Two-stage Data Augmentation for Improved ASR Performance for Dysarthric Speech

Overview
Journal Comput Biol Med
Publisher Elsevier
Date 2025 Mar 14
PMID 40086291
Authors
Affiliations
Soon will be listed here.
Abstract

Machine learning (ML) and Deep Neural Networks (DNN) have greatly aided the problem of Automatic Speech Recognition (ASR). However, accurate ASR for dysarthric speech remains a serious challenge. The dearth of usable data remains a problem in applying ML and DNN techniques for dysarthric speech recognition. In the current research, we address this challenge using a novel two-stage data augmentation scheme, a combination of static and dynamic data augmentation techniques, designed by leveraging an understanding of the characteristics of dysarthric speech.
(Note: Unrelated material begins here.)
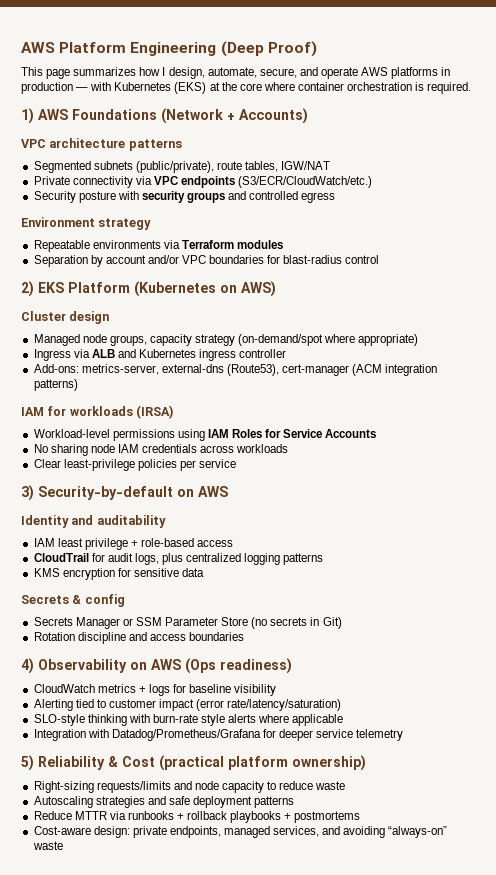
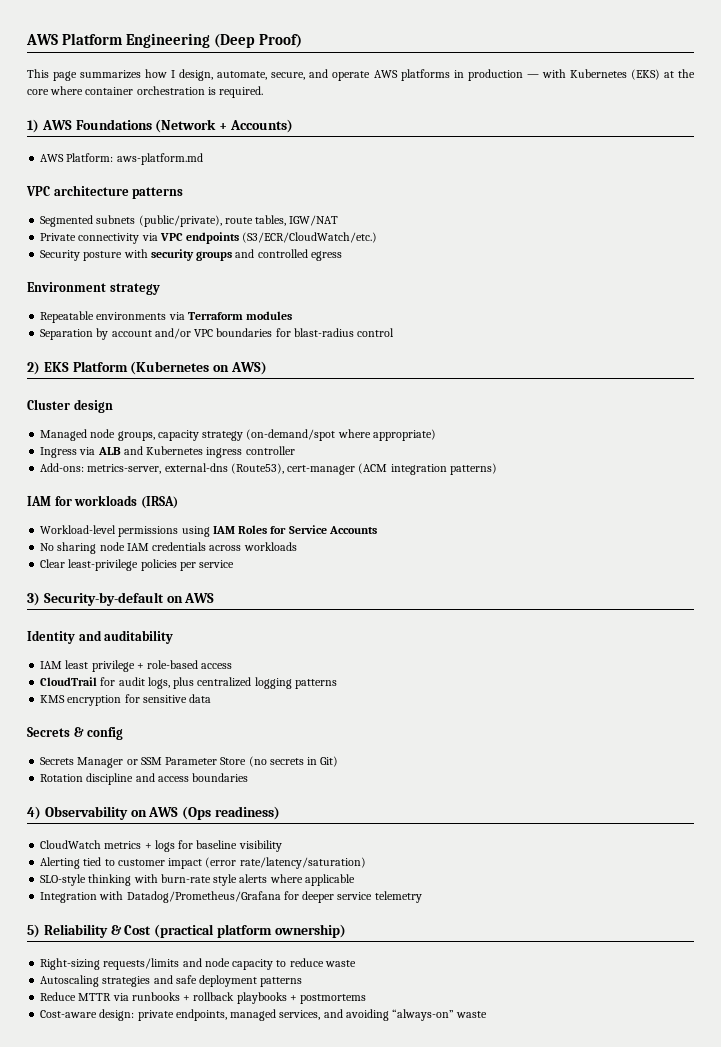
+ AWS Platform: aws-platform.md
We explore speaker-independent ASR using modifications to healthy speech using various perturbations, devoicing of consonants, and voice conversion, comprising stage one or static augmentations. Subsequent to the first stage, a modified SpecAugment algorithm tailored for dysarthric speech is employed. This variant, termed Dysarthric SpecAugment, leverages the characteristics of dysarthric speech and forms the second stage of the two-stage augmentation approach. This acoustic model is used to pre-train a speaker-dependent ASR using dysarthric speech. The objective of this work is to improve the ASR performance for dysarthric speech using the two-stage data augmentation scheme. An end-to-end ASR using a Transformer acoustic model is used to evaluate the data augmentation scheme on speech from the UA dysarthric speech corpus. We achieve an absolute improvement of 10.7% and a relative improvement of 29.2% in word error rate (WER) over a baseline with no augmentation, with a final WER of 25.9% for the speaker-dependent system.